Hegel annonça "la mort de l’art" et Nietzsche, plus tard, prophétisera "la mort de dieu", lui qui, au contraire, de son propre aveu, n’aurait pu concevoir d’existence sans musique, sans art donc. Hegel n’a malheureusement jamais dit où et quand cet effroyable trépas interviendrait. La mort de l’art plus pathétique que celle d’un proche. Hegel n’était ni astrologue ni futurologue mais philosophe. Y a-t-il vraiment seulement cru à cette mort, lui qui, dans son Esthétique, a sondé amoureusement dans les moindres détails, comme nul autre ne l’avait fait avant lui, les manifestations multiples de l’artistique et du sensible émaillant l’histoire humaine des âges obscures et antiques au Romantisme ? Ou bien l’attitude des artistes de son époque lui aurait-elle inspiré cette issue mortelle ? Les artistes plus parleurs que faiseurs, dorénavant, se fieraient davantage aux vertus du logos qu’aux prodiges de la tékhné, s’efforçant de légitimer par le verbe l’œuvre n’arrivant plus à valoir par elle-même dans sa percussion première. Et le handicap du sensible réside justement dans le fait qu’il a besoin du concept pour être perçu comme tel, c’est-à-dire comme une fabrication humaine se doit d’être pénétrée par une idée rectrice, imprimant à la matière un trait de l’esprit. La philosophie vole alors au secours de l’art, lui faisant grâce d’un éclairage artificiel. La lumière ne vient plus naturellement du tableau, mais d’un commentaire qui, du dehors, l’électrise.

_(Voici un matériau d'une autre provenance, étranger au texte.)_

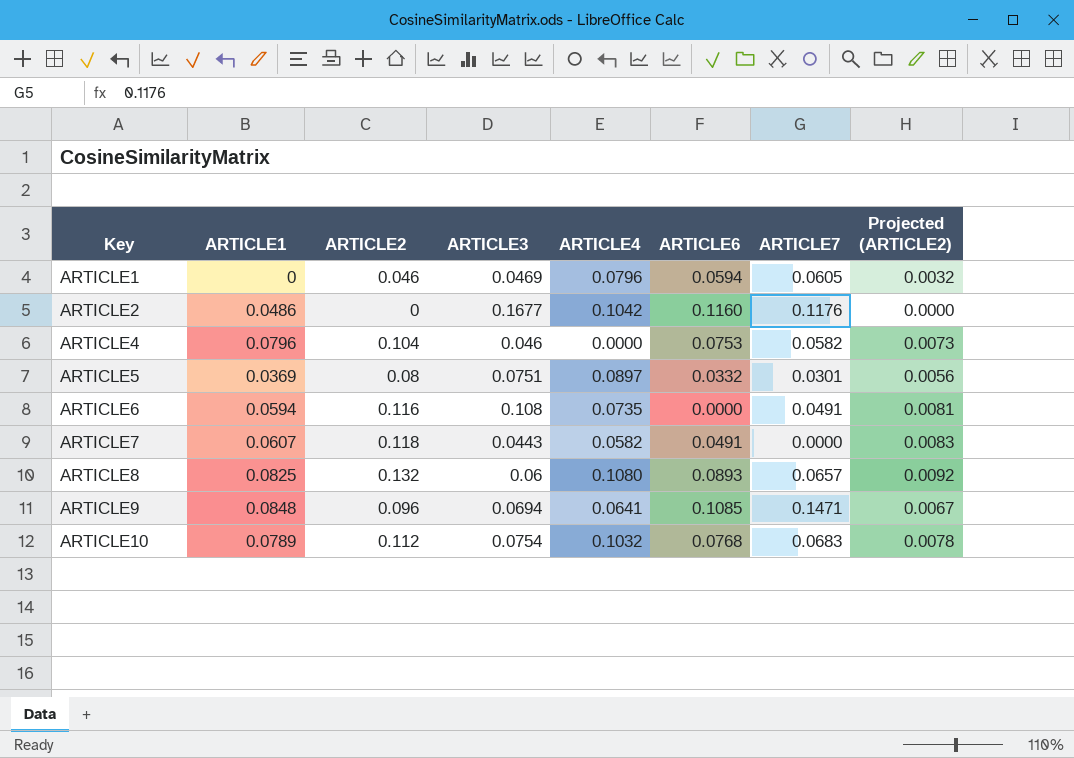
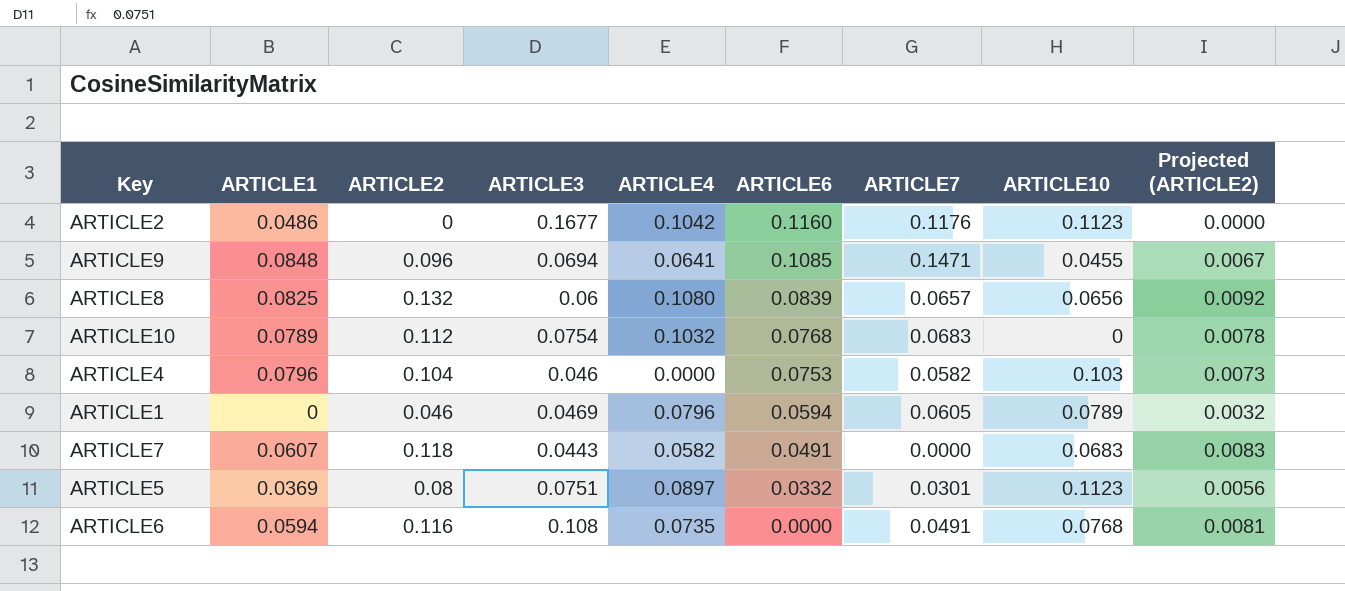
row order: Key ascending -> ARTICLE6 descending
column ARTICLE10 | position: none -> 8
ARTICLE8 | ARTICLE6: 0.0893 -> 0.0839

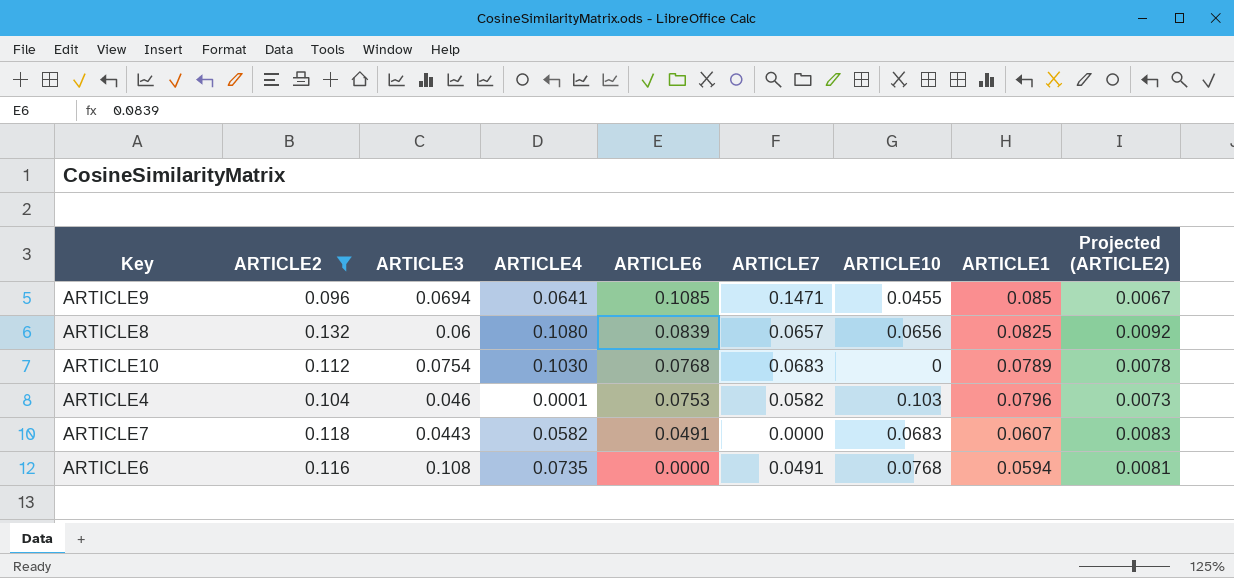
filter: none -> ARTICLE2 >= 0.096
column ARTICLE1 | position: 2 -> 8
ARTICLE9 | ARTICLE1: 0.0848 -> 0.085
ARTICLE10 | ARTICLE4: 0.1032 -> 0.1030
ARTICLE4 | ARTICLE4: 0.0000 -> 0.0001

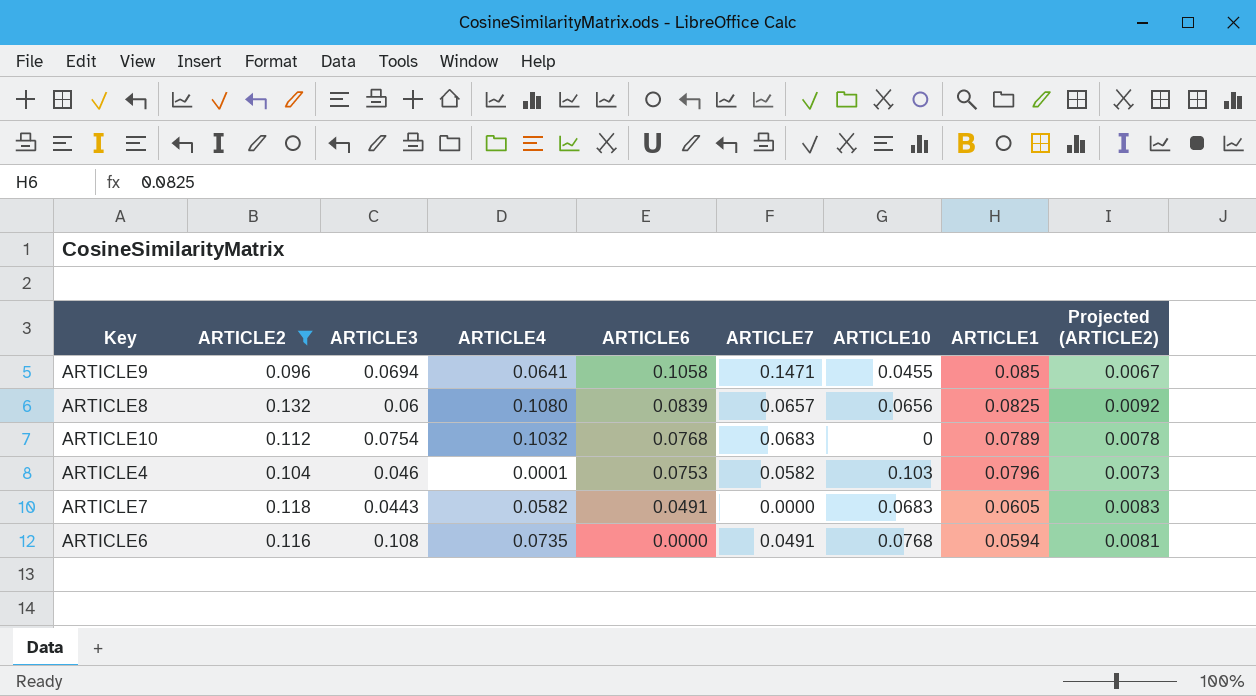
ARTICLE9 | ARTICLE6: 0.1085 -> 0.1058
ARTICLE10 | ARTICLE4: 0.1030 -> 0.1032
ARTICLE7 | ARTICLE1: 0.0607 -> 0.0605

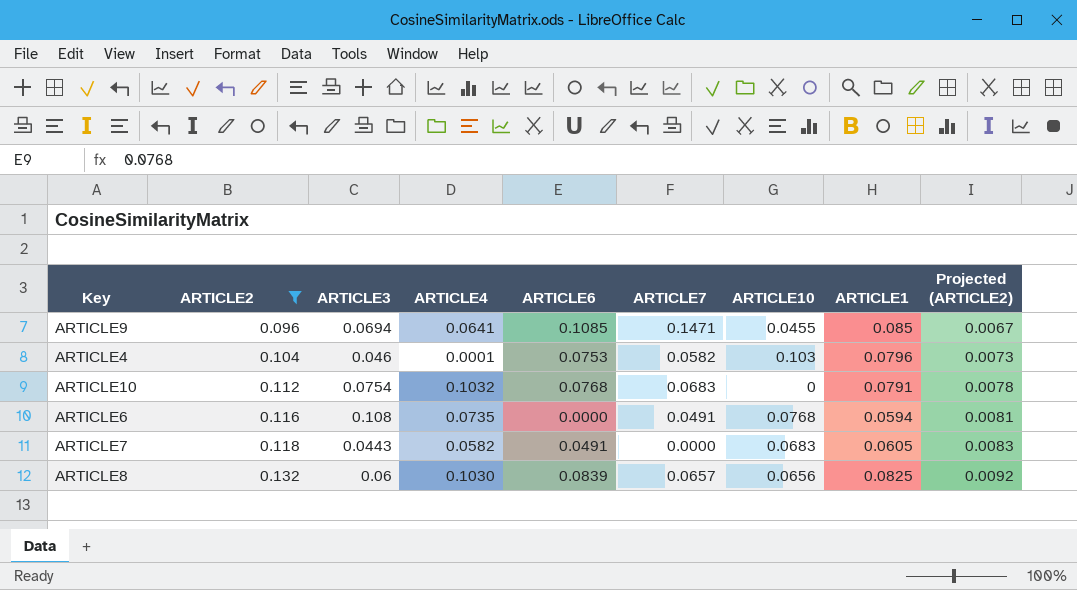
row order: ARTICLE6 descending -> ARTICLE2 ascending
ARTICLE9 | ARTICLE6: 0.1058 -> 0.1085
ARTICLE10 | ARTICLE1: 0.0789 -> 0.0791
ARTICLE8 | ARTICLE4: 0.1080 -> 0.1030

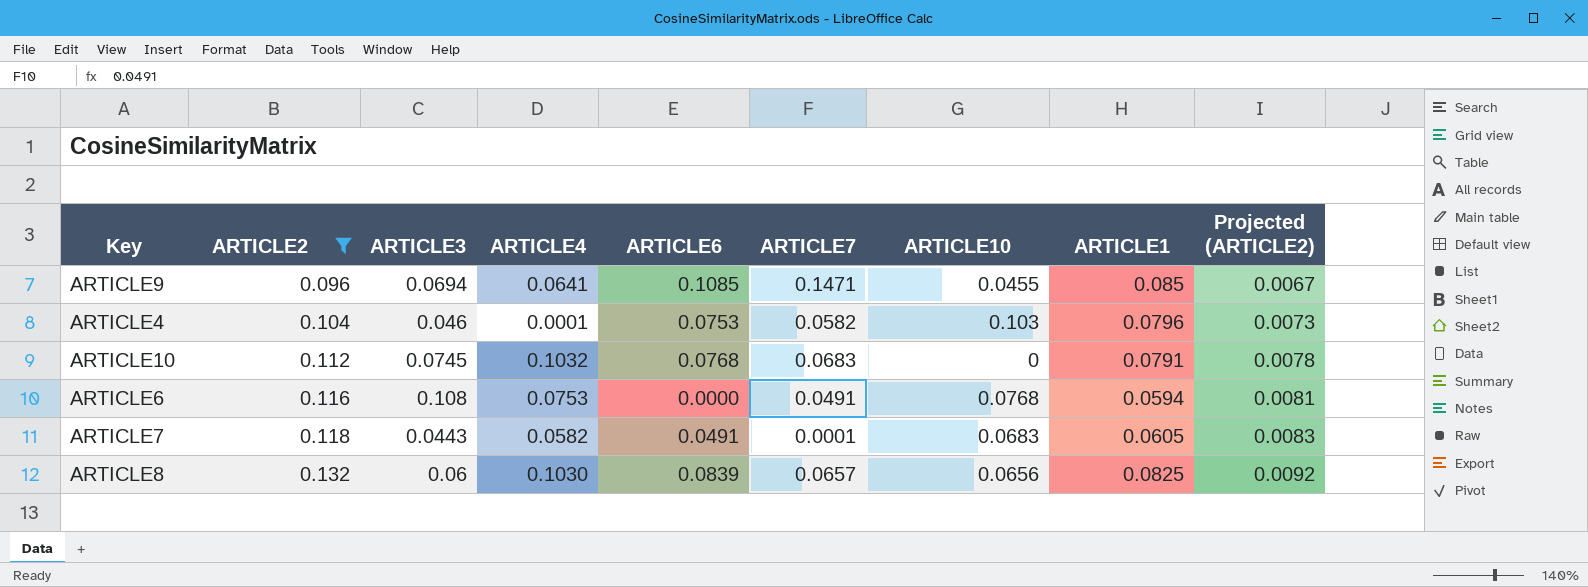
ARTICLE10 | ARTICLE3: 0.0754 -> 0.0745
ARTICLE6 | ARTICLE4: 0.0735 -> 0.0753
ARTICLE7 | ARTICLE7: 0.0000 -> 0.0001

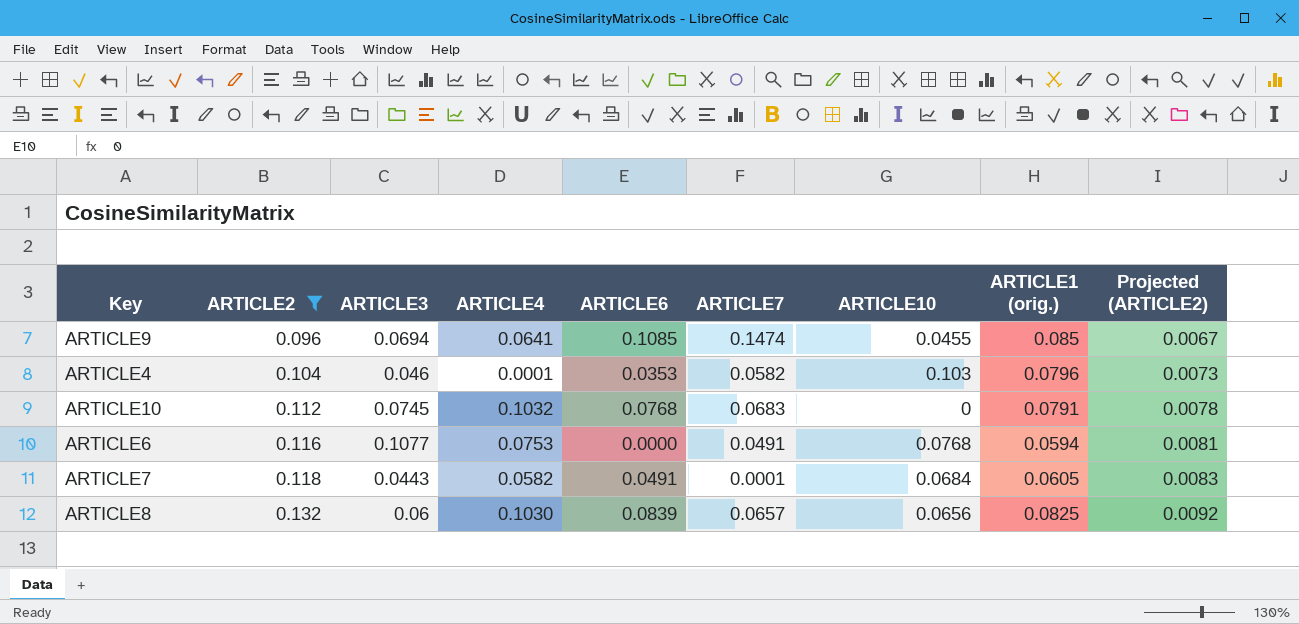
column name: ARTICLE1 -> ARTICLE1 (orig.)
ARTICLE9 | ARTICLE7: 0.1471 -> 0.1474
ARTICLE4 | ARTICLE6: 0.0753 -> 0.0353
ARTICLE6 | ARTICLE3: 0.108 -> 0.1077
ARTICLE7 | ARTICLE10: 0.0683 -> 0.0684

Magritte affirme qu’il n’est pas un artiste, mais quelqu’un qui pense. Tant et si bien que les traités qui marquent les grandes ruptures esthétiques sont seuls en mesure de livrer la lecture des productions captives de leurs splendeurs mutiques et que seule la philosophie, en dernier lieu, sait faire parler, déchiffrer, en formulant le sens caché vers lequel tendrait le geste artistique enfin conscient de lui-même. Vraisemblablement, l’émergence de l’art conceptuel au milieu du 20ème siècle aurait pu être le signe précurseur mais aussi culminant de cette mort prédite par Hegel, s’il n’y avait eu le cinéma pour tromper le dépérissement d’une fin de cycle. L’art comme pur concept, comme pure conception de l’esprit, émancipé de la matière comme l’esclave affranchi de ses chaînes. Le songe d’Hegel.